🤖 AI Summary
This work systematically investigates information propagation, training dynamics, and macroscopic limiting behavior of neural networks from a dynamical systems perspective. To address these challenges, we propose an augmented Neural ODE framework that unifies input-output mappings across diverse architectures; integrate Lyapunov exponent analysis with mean-field limit theory to characterize gradient descent stability and implicit bias emergence in the overparameterized regime; and extend graph measure methods to establish convergence theory for heterogeneous neural networks under graph limits—first revealing their formal connection to Kuramoto-type synchronization models. Key contributions include: (i) rigorous classification of representable function classes for MLPs and Neural ODEs; (ii) a dynamical-systems explanation of SGD stability; and (iii) a novel mean-field analytical paradigm scalable to large-scale graph neural networks. These results provide foundational dynamical insights for interpretable and robust AI, particularly in generative modeling and gradient-based optimization.
📝 Abstract
In this chapter, we utilize dynamical systems to analyze several aspects of machine learning algorithms.

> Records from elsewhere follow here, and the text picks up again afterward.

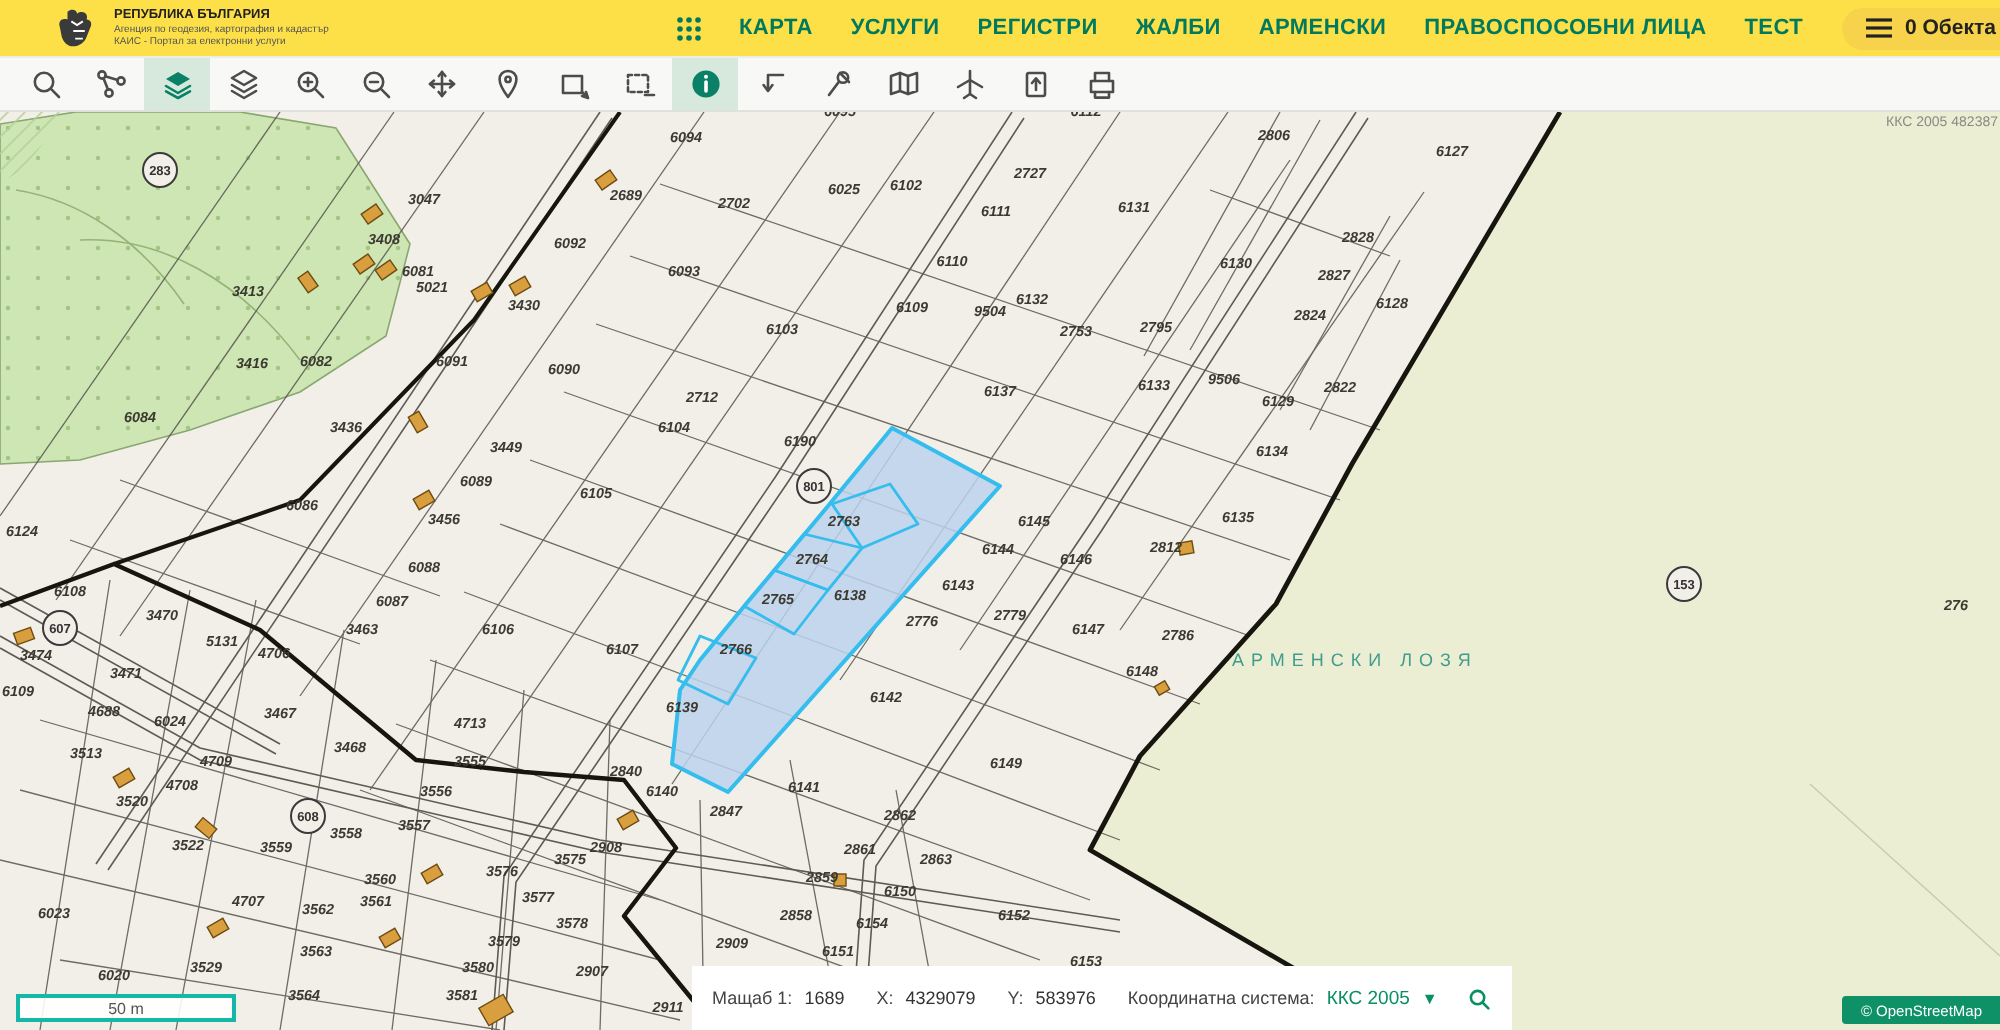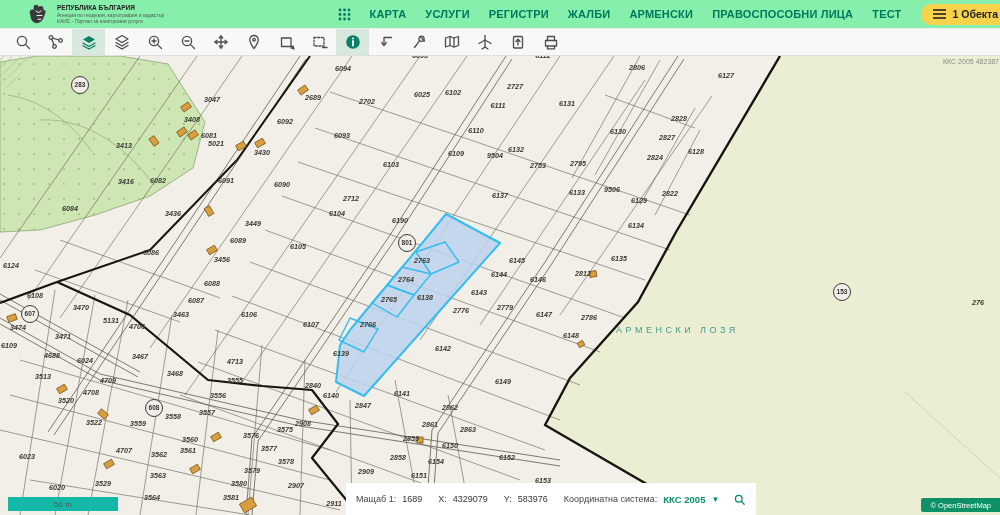--- a/index.html
+++ b/index.html
@@ -6,7 +6,7 @@
   html,body { width:1000px; height:515px; overflow:hidden; font-family:"Liberation Sans",sans-serif; background:#fff; }
 
   
-  .header { height:28px; background:#86efac; display:flex; align-items:center; justify-content:space-between; padding-left:28px; overflow:hidden; position:relative; z-index:30; }
+  .header { height:28px; background:#fde047; display:flex; align-items:center; justify-content:space-between; padding-left:28px; overflow:hidden; position:relative; z-index:30; }
   .brand { display:flex; align-items:center; gap:6px; }
   .brand-txt { display:flex; flex-direction:column; line-height:1.25; }
   .brand-title { font-size:6.5px; font-weight:bold; color:#222; }

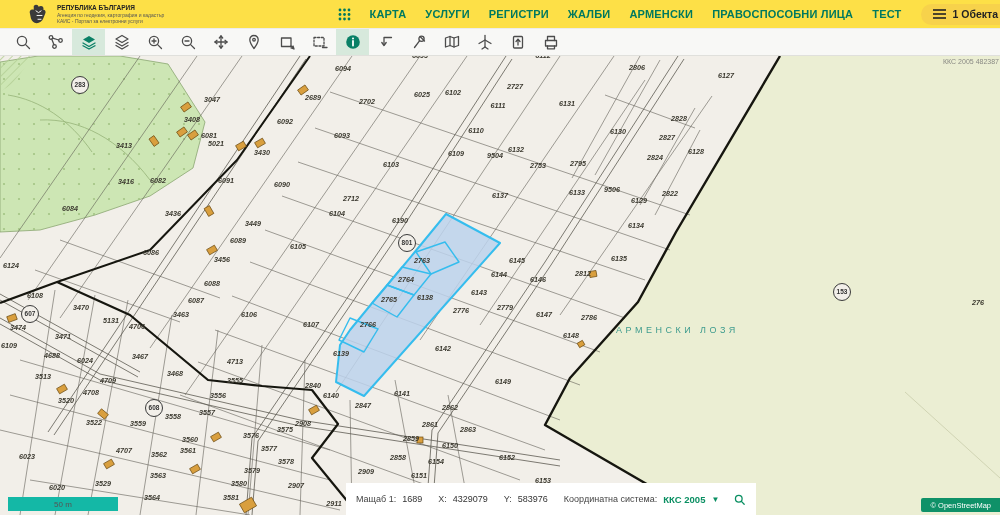--- a/index.html
+++ b/index.html
@@ -87,7 +87,7 @@
             <line x1="0" y1="9" x2="13" y2="9"></line>
           </g>
       </svg>
-      <span>1 Обекта</span>
+      <span>0 Обекта</span>
     </button>
   </div>
 </div>

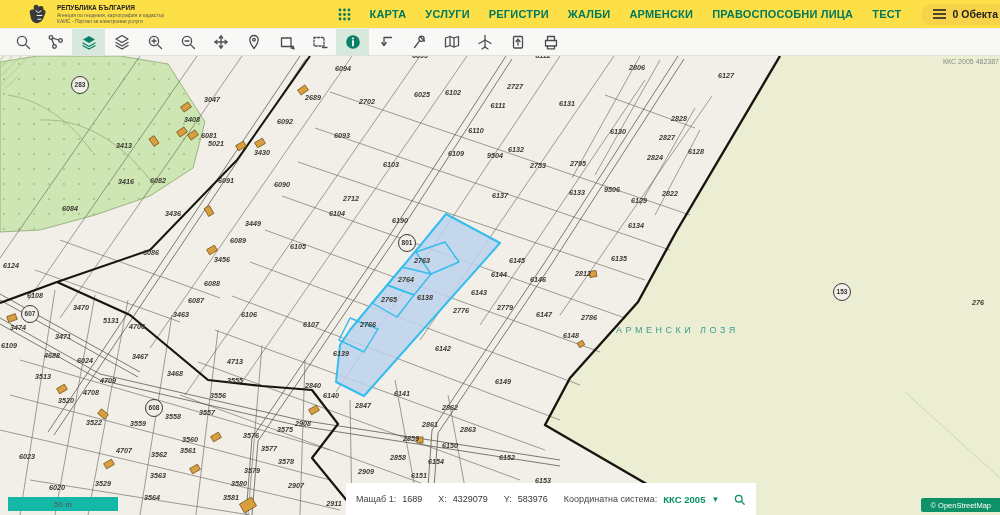--- a/index.html
+++ b/index.html
@@ -33,7 +33,7 @@
   .bldg { fill:#d99f3e; stroke:#6d4c12; stroke-width:.7; }
 
   .coords-overlay { position:absolute; top:2px; right:1px; font-size:7px; color:#8a8a84; white-space:nowrap; }
-  .scalebar { position:absolute; left:8px; bottom:4px; width:110px; height:14px; background:rgba(255,255,255,.9); border:7px solid #14b8a6; font-size:8px; color:#555; display:flex; align-items:center; justify-content:center; }
+  .scalebar { position:absolute; left:8px; bottom:4px; width:110px; height:14px; background:rgba(255,255,255,.9); border:2px solid #14b8a6; font-size:8px; color:#555; display:flex; align-items:center; justify-content:center; }
   .statusbar { position:absolute; left:346px; bottom:0; height:18px; background:#fff; display:flex; align-items:center; gap:6px; padding:16px 10px; font-size:9px; color:#444; white-space:nowrap; }
   .statusbar .val { margin-right:10px; color:#333; }
   .statusbar .crs { color:#0a8f62; font-weight:bold; font-size:9.5px; }

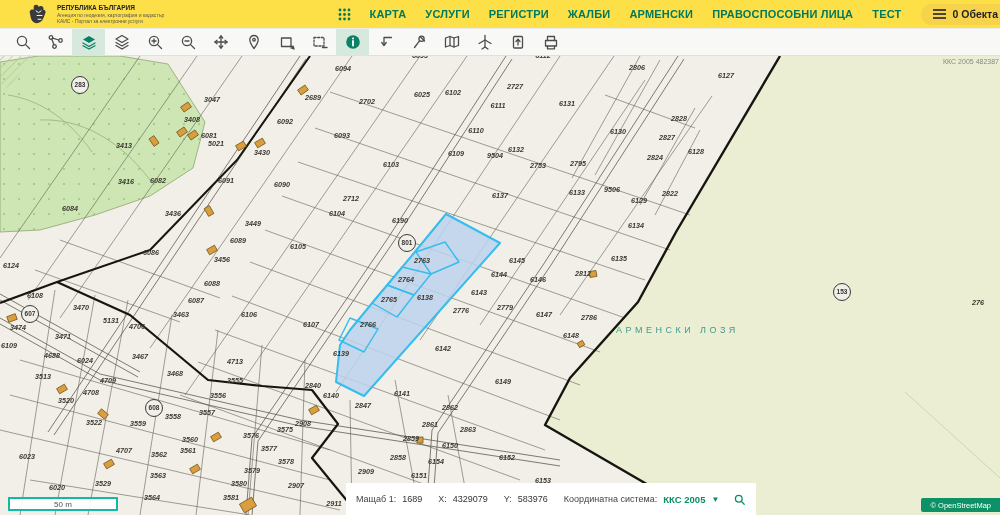--- a/index.html
+++ b/index.html
@@ -36,7 +36,7 @@
   .scalebar { position:absolute; left:8px; bottom:4px; width:110px; height:14px; background:rgba(255,255,255,.9); border:2px solid #14b8a6; font-size:8px; color:#555; display:flex; align-items:center; justify-content:center; }
   .statusbar { position:absolute; left:346px; bottom:0; height:18px; background:#fff; display:flex; align-items:center; gap:6px; padding:16px 10px; font-size:9px; color:#444; white-space:nowrap; }
   .statusbar .val { margin-right:10px; color:#333; }
-  .statusbar .crs { color:#0a8f62; font-weight:bold; font-size:9.5px; }
+  .statusbar .crs { color:#0a8f62; font-weight:normal; font-size:9.5px; }
   .statusbar .caret { color:#0a8f62; font-size:8px; cursor:pointer; }
   .statusbar .sb-search { margin-left:8px; cursor:pointer; display:inline-flex; }
   .osm-badge { position:absolute; right:0; bottom:3px; background:#0f9168; color:#fff; font-size:7.5px; font-weight:normal; padding:2.5px 9px; border-radius:2px 0 0 2px; cursor:pointer; }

As an expository contribution we demonstrate how to re-formulate a wide variety of challenges from deep neural networks, (stochastic) gradient descent, and related topics into dynamical statements. We also tackle three concrete challenges. First, we consider the process of information propagation through a neural network, i.e., we study the input-output map for different architectures. We explain the universal embedding property for augmented neural ODEs representing arbitrary functions of given regularity, the classification of multilayer perceptrons and neural ODEs in terms of suitable function classes, and the memory-dependence in neural delay equations. Second, we consider the training aspect of neural networks dynamically. We describe a dynamical systems perspective on gradient descent and study stability for overdetermined problems. We then extend this analysis to the overparameterized setting and describe the edge of stability phenomenon, also in the context of possible explanations for implicit bias. For stochastic gradient descent, we present stability results for the overparameterized setting via Lyapunov exponents of interpolation solutions. Third, we explain several results regarding mean-field limits of neural networks. We describe a result that extends existing techniques to heterogeneous neural networks involving graph limits via digraph measures. This shows how large classes of neural networks naturally fall within the framework of Kuramoto-type models on graphs and their large-graph limits. Finally, we point out that similar strategies to use dynamics to study explainable and reliable AI can also be applied to settings such as generative models or fundamental issues in gradient training methods, such as backpropagation or vanishing/exploding gradients.